# A Father's Day Present



## agoetz2005 (Oct 19, 2009)

Built this for dad for Father's Day this year.

Essex Frame
Fusion Slide
NM Barrel
McCormick Sear/Disconnect
Adj trigger
misc slide release/mainspring/beavertail/safety
GI style Sights
generic Mainspring Housing
etc. etc.

I also added the Ciener Platinum Cup .22lr conversion.


----------



## Todd (Jul 3, 2006)

Damn! You're a good son. All I got was dinner at Red Robin.


----------



## agoetz2005 (Oct 19, 2009)

Only bad thing is, I used all the good parts on his.

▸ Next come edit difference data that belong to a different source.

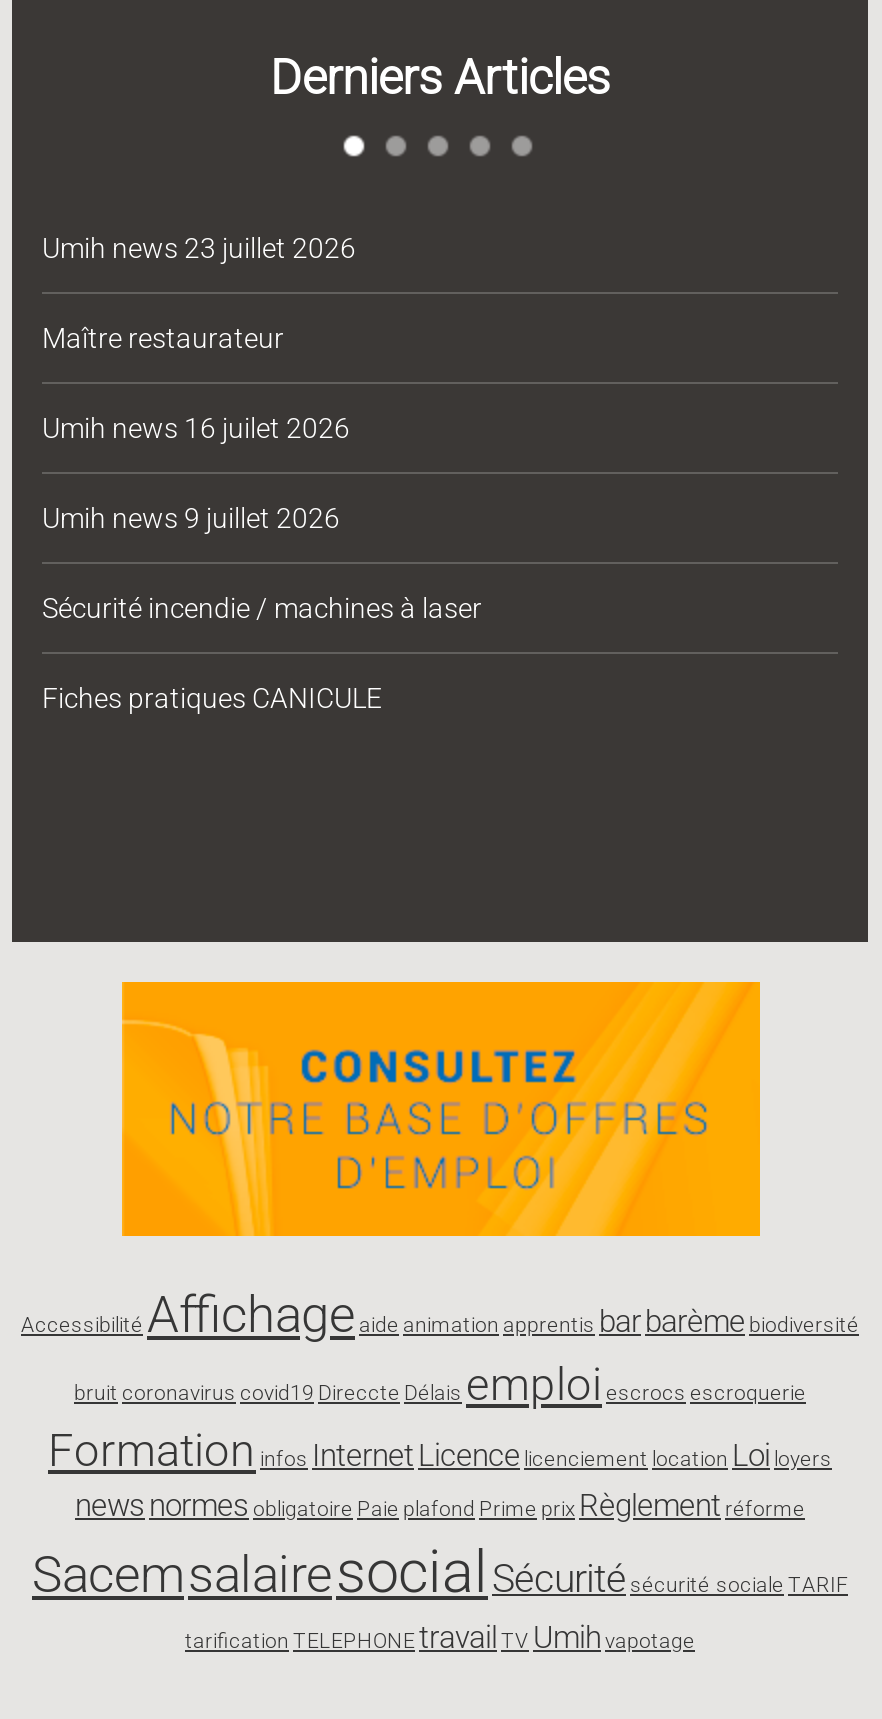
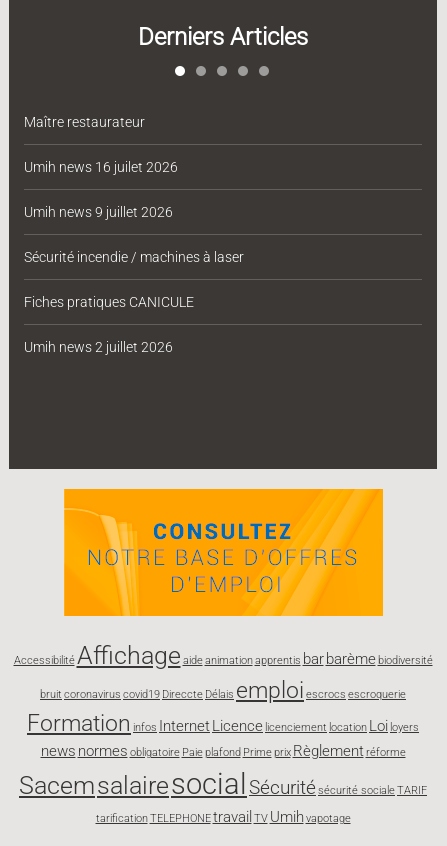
- Umih news 23 juillet 2026

moved up: Maître restaurateur | Umih news 16 juilet 2026 | Umih news 9 juillet 2026 | Sécurité incendie / machines à laser | Fiches pratiques CANICULE

+ Umih news 2 juillet 2026
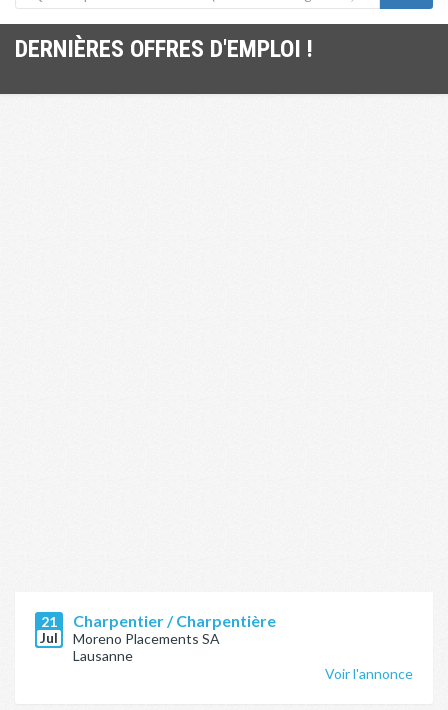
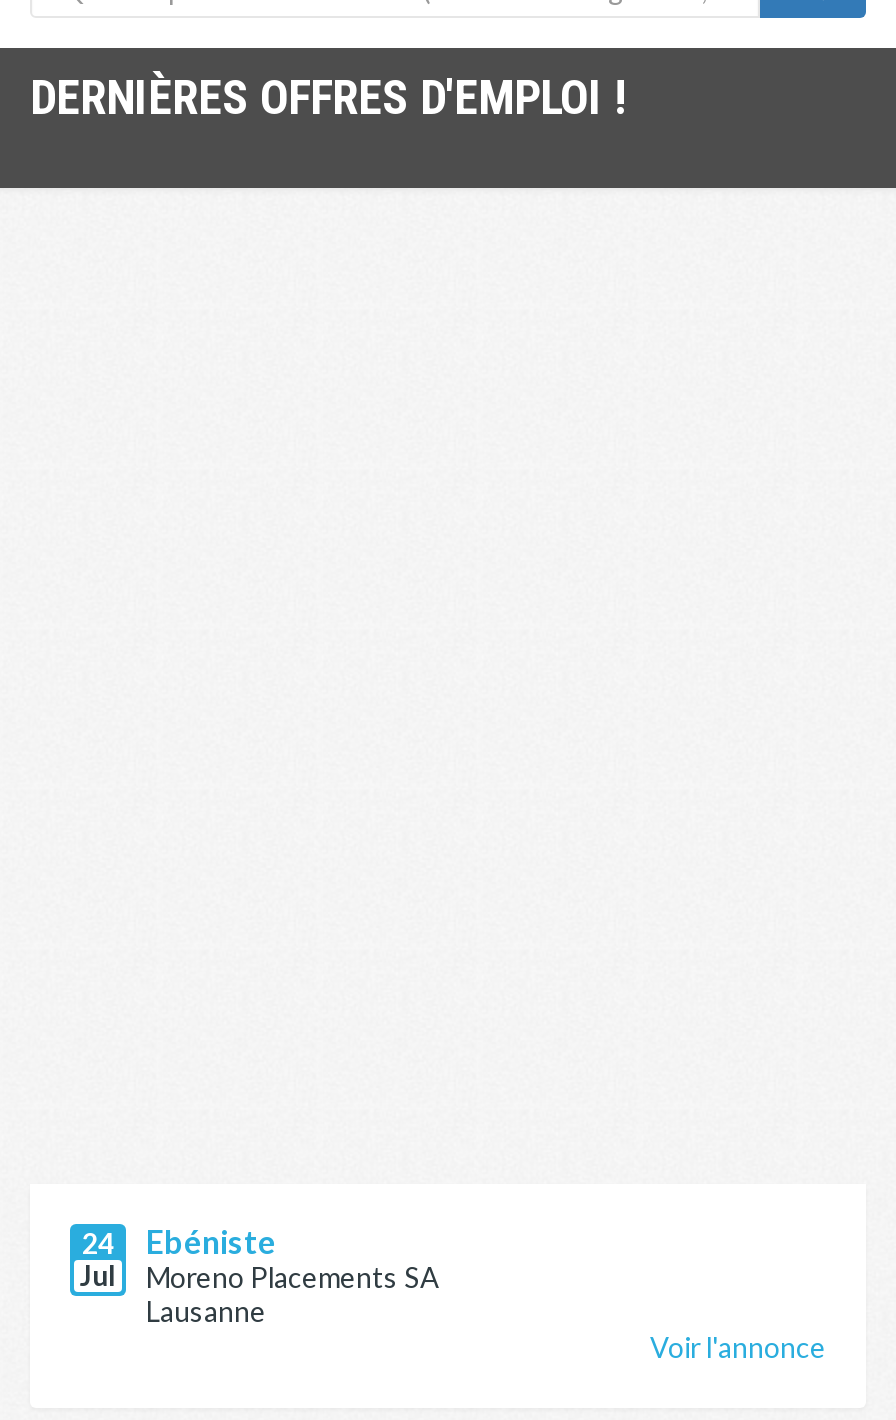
- 21
+ 24

- Charpentier / Charpentière
+ Ebéniste
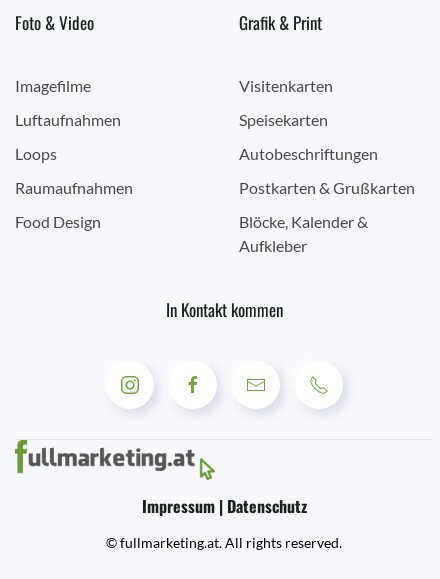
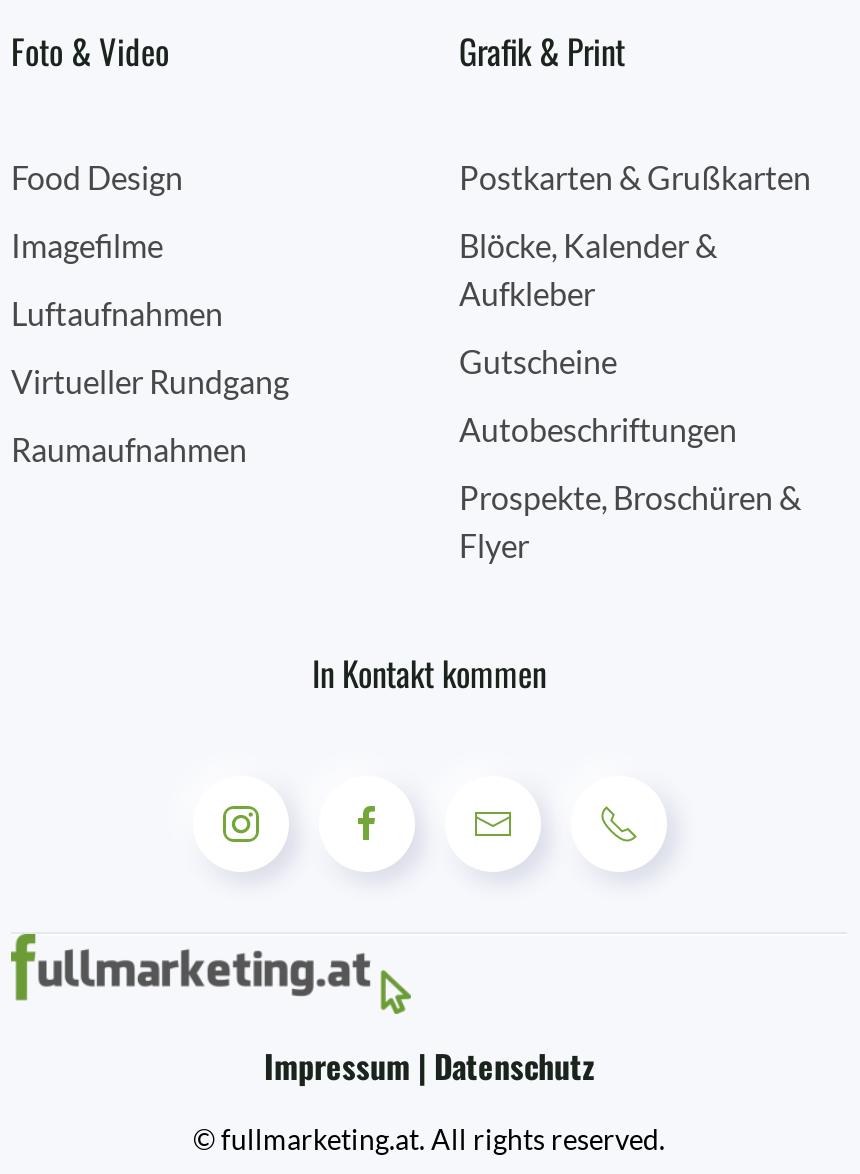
- Visitenkarten
- Speisekarten

+ Gutscheine
+ Prospekte, Broschüren &
+ Flyer

- Loops
+ Virtueller Rundgang

moved down: Autobeschriftungen

moved up: Postkarten & Grußkarten | Blöcke, Kalender & | Aufkleber

moved up: Food Design
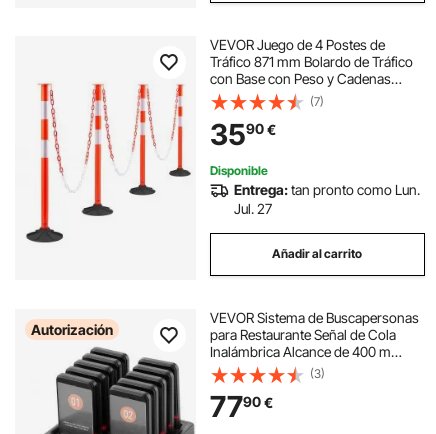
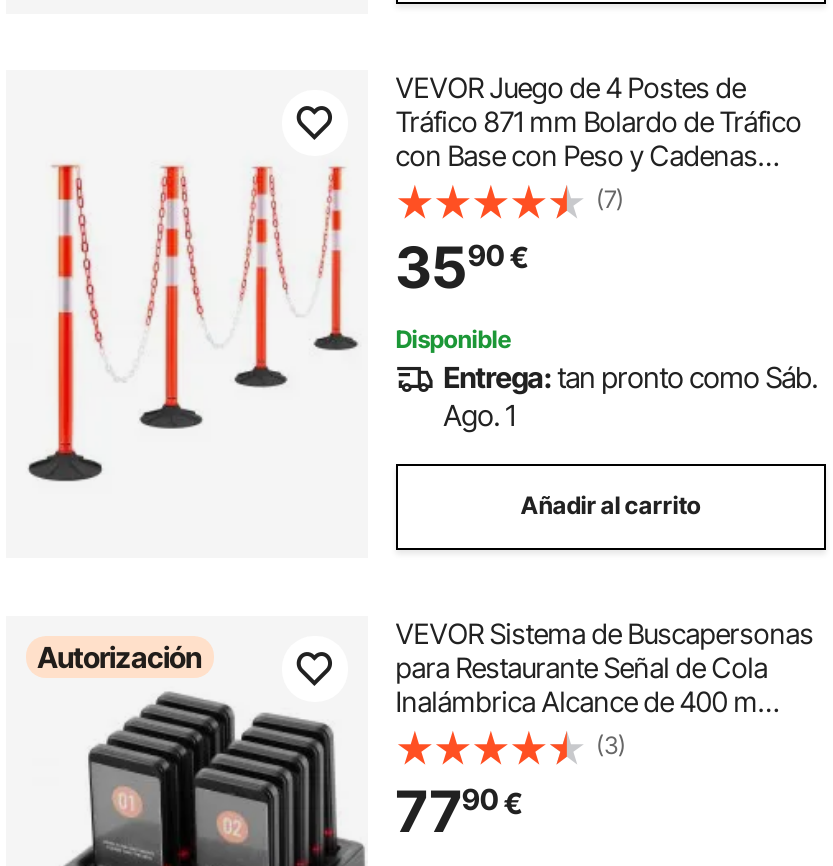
- Entrega: tan pronto como Lun.
- Jul. 27
+ Entrega: tan pronto como Sáb.
+ Ago. 1
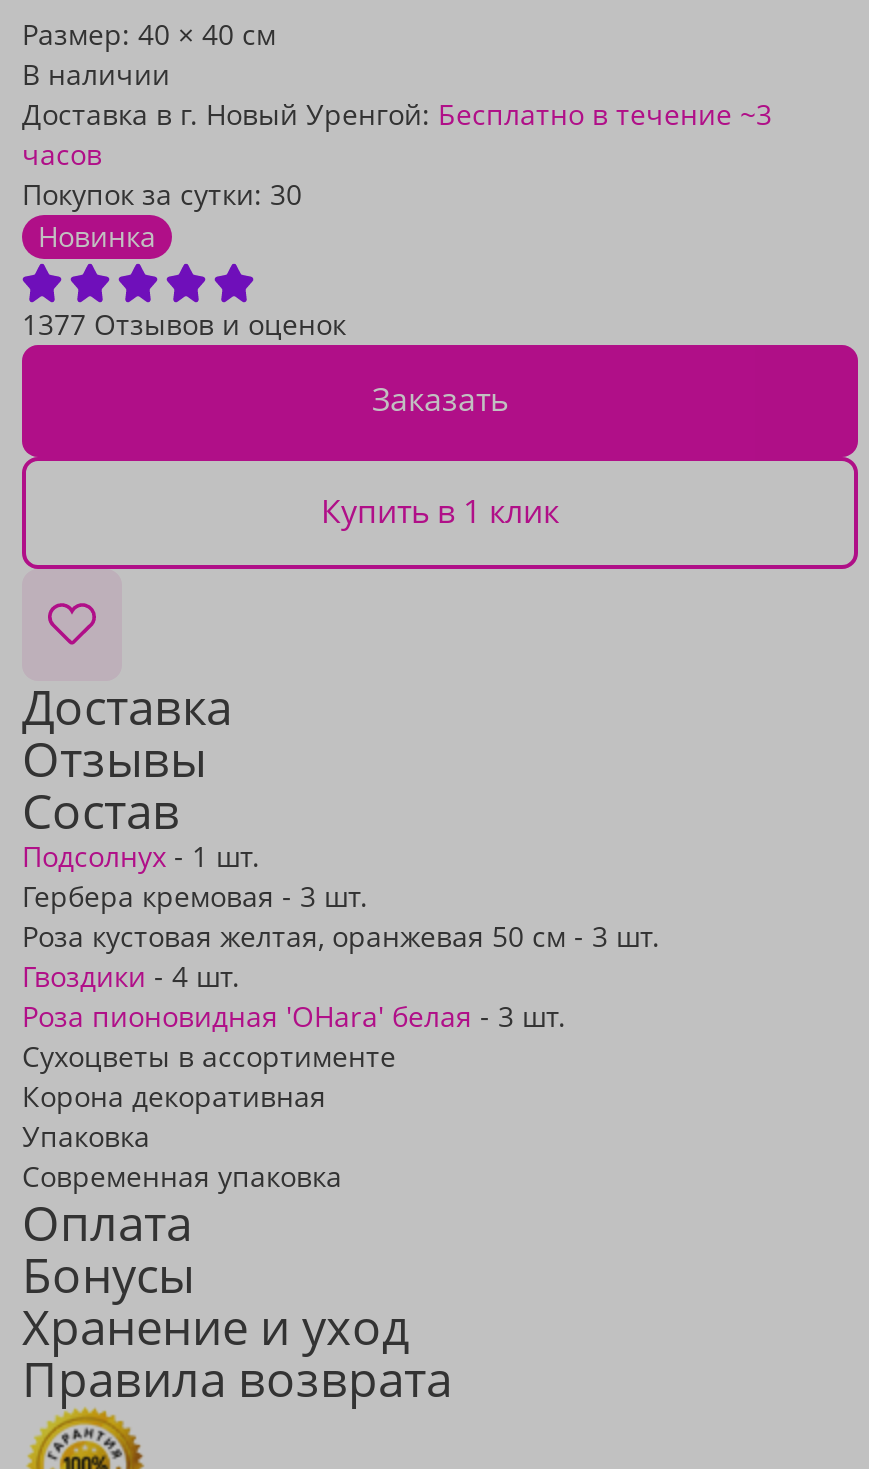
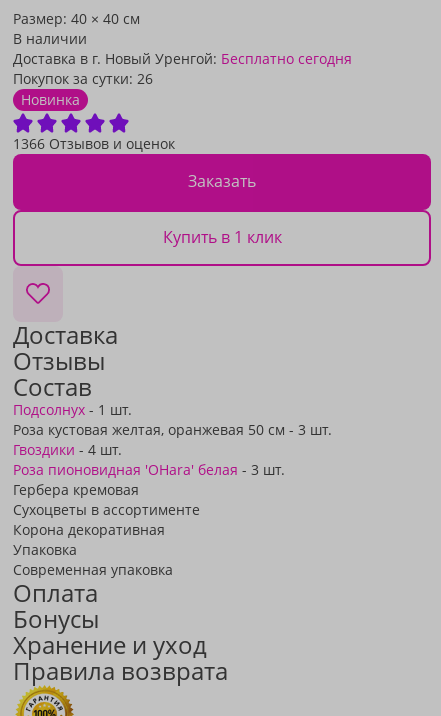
- Доставка в г. Новый Уренгой: Бесплатно в течение ~3
- часов
- Покупок за сутки: 30
+ Доставка в г. Новый Уренгой: Бесплатно сегодня
+ Покупок за сутки: 26

- 1377 Отзывов и оценок
+ 1366 Отзывов и оценок

- Гербера кремовая - 3 шт.

moved up: Гвоздики - 4 шт. | Роза пионовидная 'OHara' белая - 3 шт.

+ Гербера кремовая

I'm building a Ballester Molina out of spare parts until I can afford to start ordering parts for my matching Pistol


----------



## dondavis3 (Aug 2, 2009)

Good on you - you did well. :smt023

Happy fathers day to him. :smt033 

By the way did he like it?


:smt1099


----------



## CentexShooter (Dec 30, 2007)

Can I adopt you?


----------



## DevilsJohnson (Oct 21, 2007)

Pretty nice pistol ya built there. It been to the range yet?


----------



## agoetz2005 (Oct 19, 2009)

He sat there and stared at it for a good 10 minutes before talking about it so yeah.

I can shoot shotgun clays at 75 yards with it, so I know it's right there. I have a gift card to an indoor range I'll take him too onne day and we'll put it on paper.


----------